Dataset excerpts =>

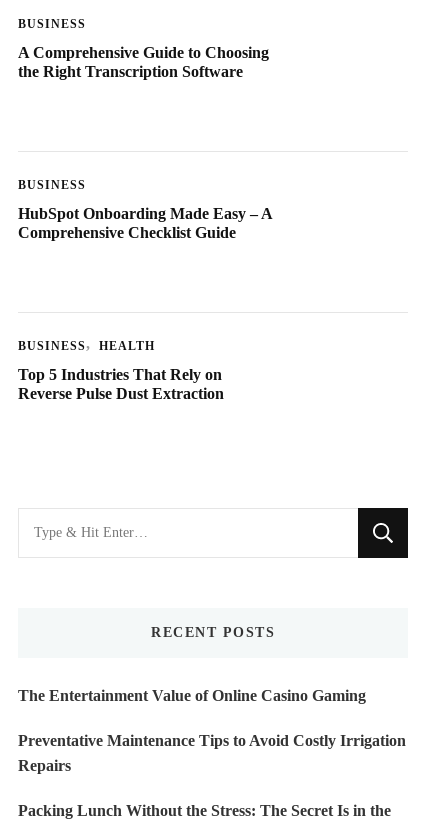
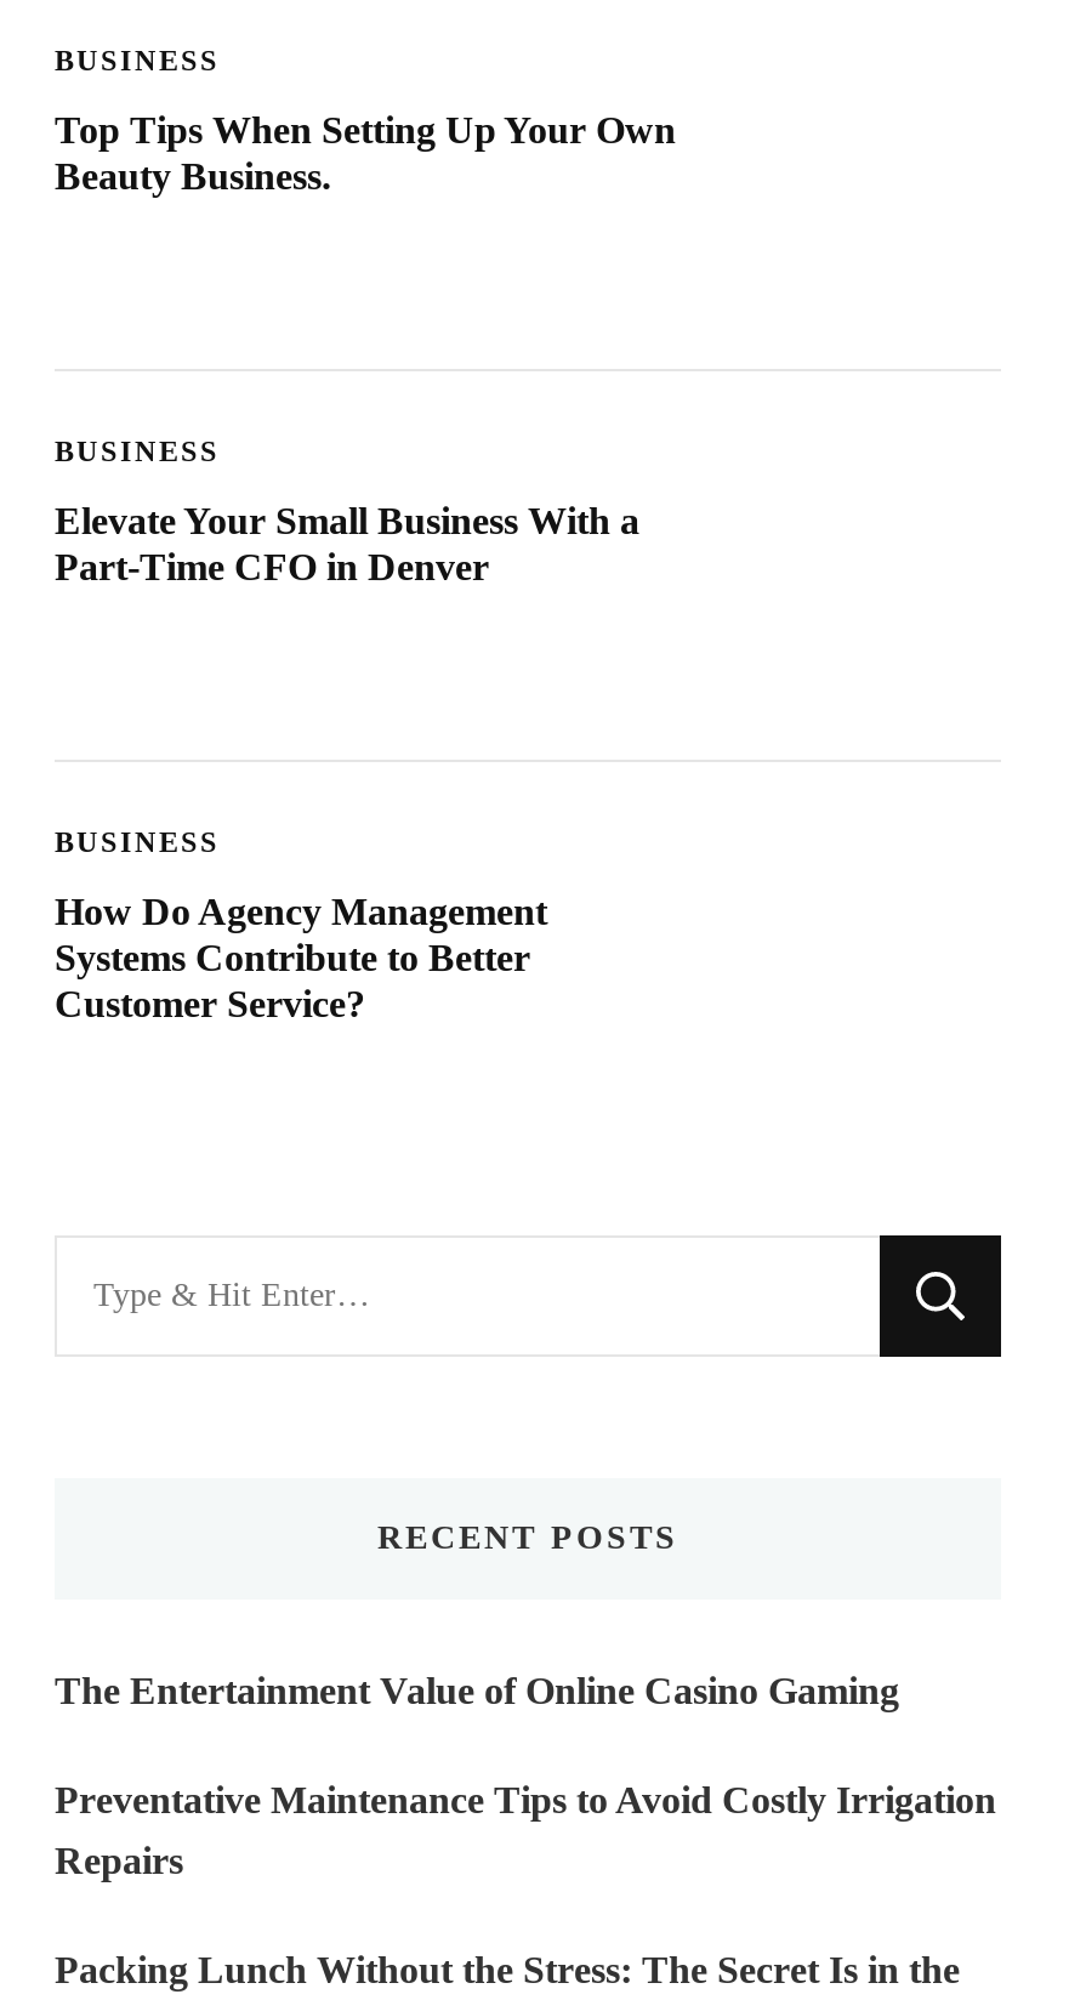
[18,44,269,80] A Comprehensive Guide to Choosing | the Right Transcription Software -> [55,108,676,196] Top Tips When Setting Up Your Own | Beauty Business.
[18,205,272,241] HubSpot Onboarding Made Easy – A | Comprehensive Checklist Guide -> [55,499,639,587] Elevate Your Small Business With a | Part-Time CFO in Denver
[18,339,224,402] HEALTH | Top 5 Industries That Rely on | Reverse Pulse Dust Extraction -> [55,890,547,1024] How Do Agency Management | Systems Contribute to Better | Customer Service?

--

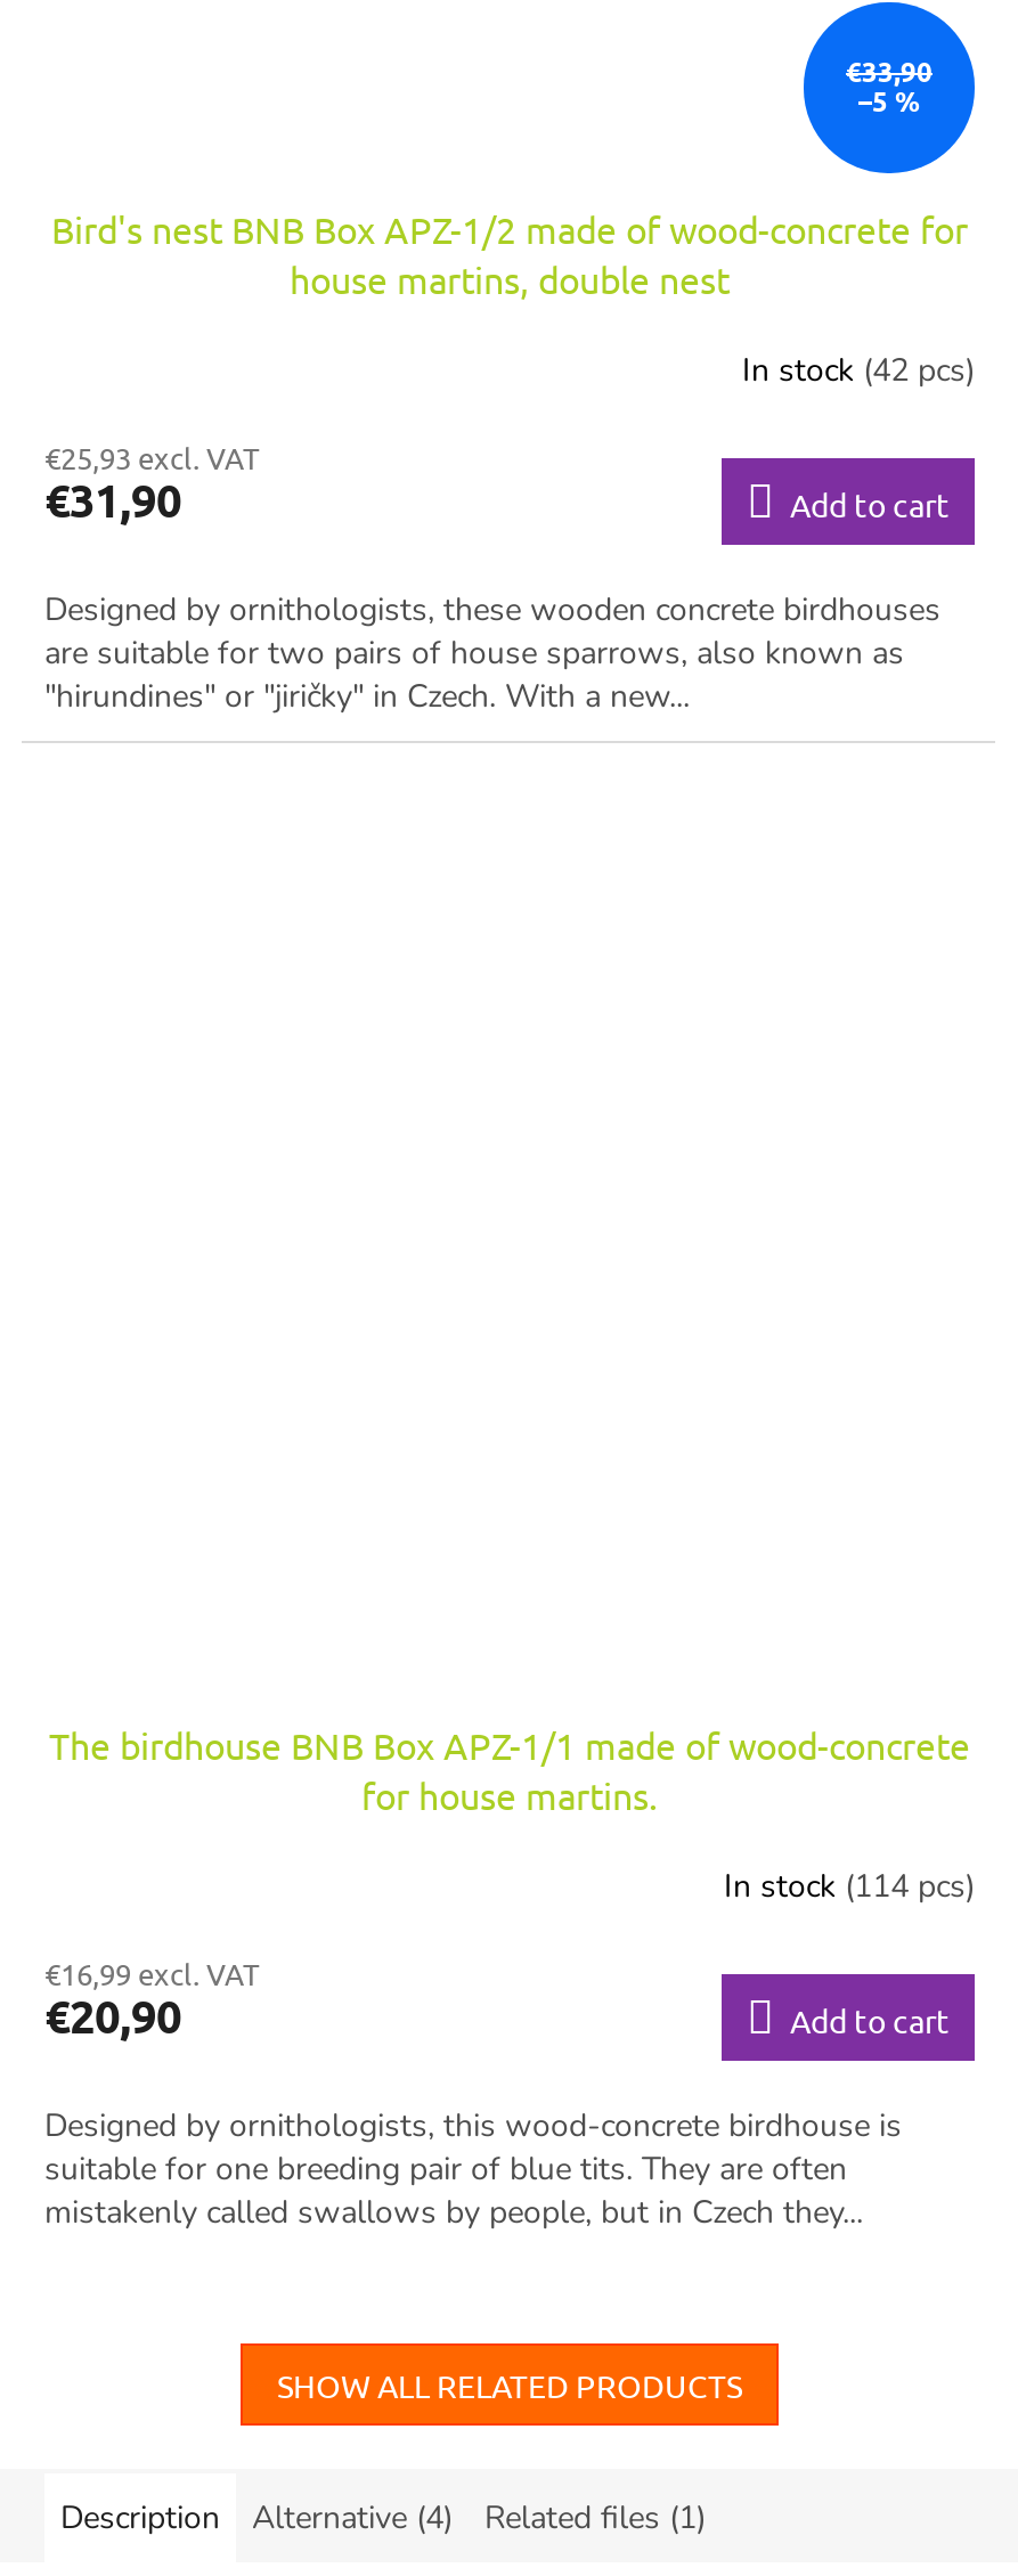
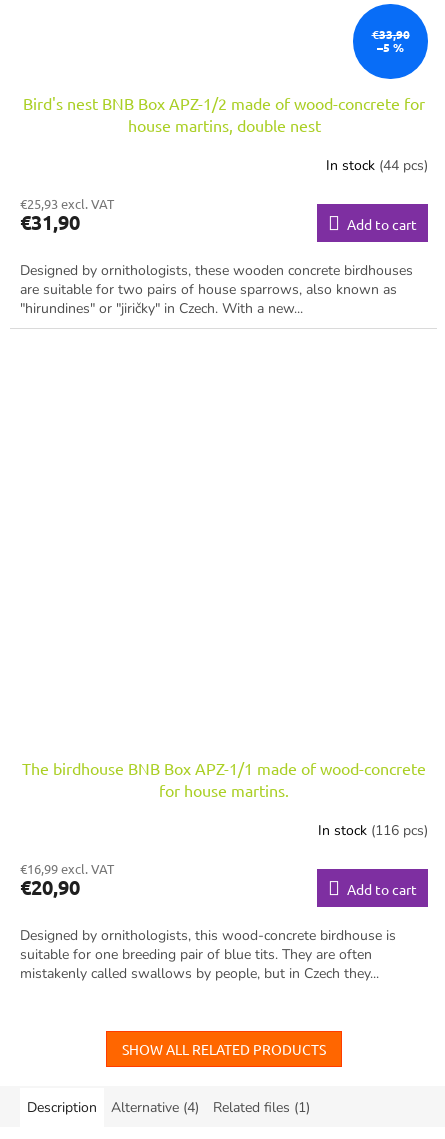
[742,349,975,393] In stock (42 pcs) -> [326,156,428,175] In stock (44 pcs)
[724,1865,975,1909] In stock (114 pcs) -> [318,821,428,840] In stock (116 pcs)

Task item => Wherever the line holding "[18,205,272,241] HubSpot Onboarding" falls in the entries above, copy exactly from it through the line holding "[18,339,224,402] HEALTH |", inclusive, and add nothing.

Response area =>
[18,205,272,241] HubSpot Onboarding Made Easy – A | Comprehensive Checklist Guide -> [55,499,639,587] Elevate Your Small Business With a | Part-Time CFO in Denver
[18,339,224,402] HEALTH | Top 5 Industries That Rely on | Reverse Pulse Dust Extraction -> [55,890,547,1024] How Do Agency Management | Systems Contribute to Better | Customer Service?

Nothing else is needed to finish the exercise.